_WORK ORDER_. Please output all the entries word for word, without the pictures.

[Records drawn from a dataset]

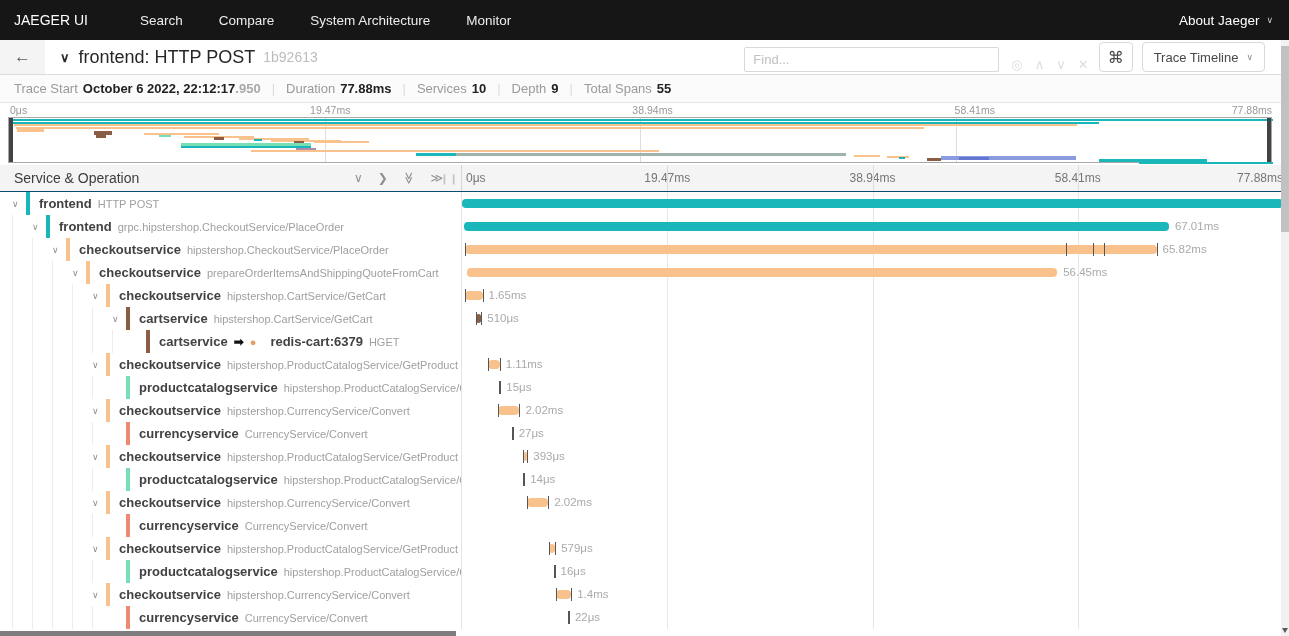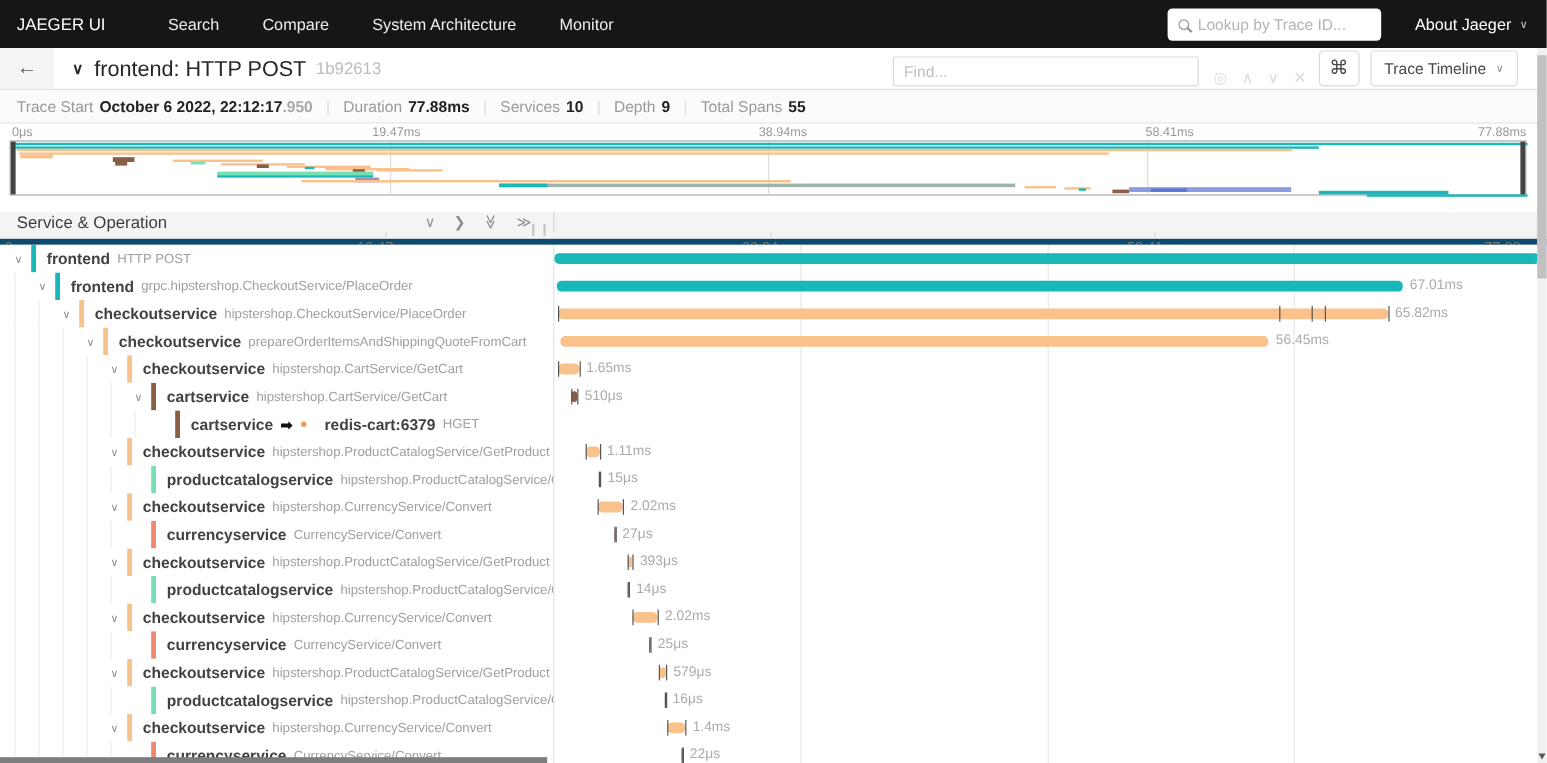--- a/index.html
+++ b/index.html
@@ -41,21 +41,21 @@
   
   .minimap { position:relative; height:62px; }
   .mm-labels { position:absolute; top:1px; left:0; right:0; height:12px; font-size:10.5px; color:#999; }
   .mm-labels span { position:absolute; top:0; }
   .mm-canvas { position:absolute; left:8px; right:17px; top:14px; height:46px; border:1px solid #a8a8a8; background:#fff; cursor:crosshair; }
   .mm-grid { position:absolute; top:0; bottom:0; width:1px; background:#ddd; }
   .mm-bar { position:absolute; }
   .mm-handle { position:absolute; top:0; width:4px; height:100%; background:#434343; cursor:ew-resize; }
 
   
-  .tl-header { margin-top:12px; height:27px; display:flex; background:#f4f4f4; border-bottom:5px solid #0c4a6e;flex-direction:column; }
+  .tl-header { height:27px; display:flex; background:#f4f4f4; border-bottom:1px solid #0c4a6e; }
   .tlh-left { width:462px; display:flex; align-items:center; padding-left:14px; border-right:1px solid #d4d4d4; position:relative; }
   .tlh-title { font-size:14px; color:#3d3d3d; }
   .tlh-icons { margin-left:auto; display:flex; gap:15px; padding-right:18px; color:#8f8f8f; font-size:12px; }
   .tlh-icons span { cursor:pointer; }
   .rot90 { display:inline-block; transform:rotate(90deg); }
   .col-resizer { position:absolute; right:2px; top:8px; color:#c4c4c4; font-size:10px; letter-spacing:1px; cursor:col-resize; }
   .tlh-right { flex:1; position:relative; margin-right:6px; font-size:12px; color:#757575; }
   .tlh-right .tick { position:absolute; top:6px; }
   .tick-line { position:absolute; top:0; bottom:0; width:1px; background:#ddd; }
 
@@ -89,24 +89,20 @@
 
 <div class="topnav">
   <div class="brand">JAEGER UI</div>
   <div id="nav-items" style="display: flex;">
       <span class="nav-item">Search</span>
       <span class="nav-item">Compare</span>
       <span class="nav-item">System Architecture</span>
       <span class="nav-item">Monitor</span>
     </div>
   <div class="nav-right">
-    <div class="lookup">
-      <span class="mag"></span>
-      <span>Lookup by Trace ID...</span>
-    </div>
     <div class="about">
       <span>About Jaeger</span>
       <span class="chev">∨</span>
     </div>
   </div>
 </div>
 
 <div class="trace-header">
   <div class="back">←</div>
   <span class="title-collapse">∨</span>
@@ -488,26 +484,20 @@
         <span class="guide"></span>
         <span class="guide"></span>
         <span class="guide"></span>
         <span class="guide"></span>
         <span class="guide"></span>
         <span class="row-chev"></span>
         <span class="colorbar" style="background: rgb(238, 136, 112);"></span>
         <span class="row-name">currencyservice</span>
         <span class="row-op">CurrencyService/Convert</span>
       </div>
-      <div class="row-right">
-        <div class="bar" style="left: 9.65%; width: calc(0.12%); min-width: 1px; background: rgb(238, 136, 112);"></div>
-        <i class="edge-tick" style="left: 9.65%;"></i>
-        <i class="edge-tick" style="left: 9.77%;"></i>
-        <span class="bar-label" style="left: calc(9.77% + 6px);">25μs</span>
-      </div>
     </div>
     <div class="row">
       <div class="row-left">
         <span class="ind-pad"></span>
         <span class="guide"></span>
         <span class="guide"></span>
         <span class="guide"></span>
         <span class="guide"></span>
         <span class="row-chev">∨</span>
         <span class="colorbar" style="background: rgb(249, 194, 140);"></span>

_SOLUTION TO THIS TASK_.
--- a/index.html
+++ b/index.html
@@ -41,21 +41,21 @@
   
   .minimap { position:relative; height:62px; }
   .mm-labels { position:absolute; top:1px; left:0; right:0; height:12px; font-size:10.5px; color:#999; }
   .mm-labels span { position:absolute; top:0; }
   .mm-canvas { position:absolute; left:8px; right:17px; top:14px; height:46px; border:1px solid #a8a8a8; background:#fff; cursor:crosshair; }
   .mm-grid { position:absolute; top:0; bottom:0; width:1px; background:#ddd; }
   .mm-bar { position:absolute; }
   .mm-handle { position:absolute; top:0; width:4px; height:100%; background:#434343; cursor:ew-resize; }
 
   
-  .tl-header { margin-top:12px; height:27px; display:flex; background:#f4f4f4; border-bottom:5px solid #0c4a6e;flex-direction:column; }
+  .tl-header { height:27px; display:flex; background:#f4f4f4; border-bottom:1px solid #0c4a6e; }
   .tlh-left { width:462px; display:flex; align-items:center; padding-left:14px; border-right:1px solid #d4d4d4; position:relative; }
   .tlh-title { font-size:14px; color:#3d3d3d; }
   .tlh-icons { margin-left:auto; display:flex; gap:15px; padding-right:18px; color:#8f8f8f; font-size:12px; }
   .tlh-icons span { cursor:pointer; }
   .rot90 { display:inline-block; transform:rotate(90deg); }
   .col-resizer { position:absolute; right:2px; top:8px; color:#c4c4c4; font-size:10px; letter-spacing:1px; cursor:col-resize; }
   .tlh-right { flex:1; position:relative; margin-right:6px; font-size:12px; color:#757575; }
   .tlh-right .tick { position:absolute; top:6px; }
   .tick-line { position:absolute; top:0; bottom:0; width:1px; background:#ddd; }
 
@@ -89,24 +89,20 @@
 
 <div class="topnav">
   <div class="brand">JAEGER UI</div>
   <div id="nav-items" style="display: flex;">
       <span class="nav-item">Search</span>
       <span class="nav-item">Compare</span>
       <span class="nav-item">System Architecture</span>
       <span class="nav-item">Monitor</span>
     </div>
   <div class="nav-right">
-    <div class="lookup">
-      <span class="mag"></span>
-      <span>Lookup by Trace ID...</span>
-    </div>
     <div class="about">
       <span>About Jaeger</span>
       <span class="chev">∨</span>
     </div>
   </div>
 </div>
 
 <div class="trace-header">
   <div class="back">←</div>
   <span class="title-collapse">∨</span>
@@ -488,26 +484,20 @@
         <span class="guide"></span>
         <span class="guide"></span>
         <span class="guide"></span>
         <span class="guide"></span>
         <span class="guide"></span>
         <span class="row-chev"></span>
         <span class="colorbar" style="background: rgb(238, 136, 112);"></span>
         <span class="row-name">currencyservice</span>
         <span class="row-op">CurrencyService/Convert</span>
       </div>
-      <div class="row-right">
-        <div class="bar" style="left: 9.65%; width: calc(0.12%); min-width: 1px; background: rgb(238, 136, 112);"></div>
-        <i class="edge-tick" style="left: 9.65%;"></i>
-        <i class="edge-tick" style="left: 9.77%;"></i>
-        <span class="bar-label" style="left: calc(9.77% + 6px);">25μs</span>
-      </div>
     </div>
     <div class="row">
       <div class="row-left">
         <span class="ind-pad"></span>
         <span class="guide"></span>
         <span class="guide"></span>
         <span class="guide"></span>
         <span class="guide"></span>
         <span class="row-chev">∨</span>
         <span class="colorbar" style="background: rgb(249, 194, 140);"></span>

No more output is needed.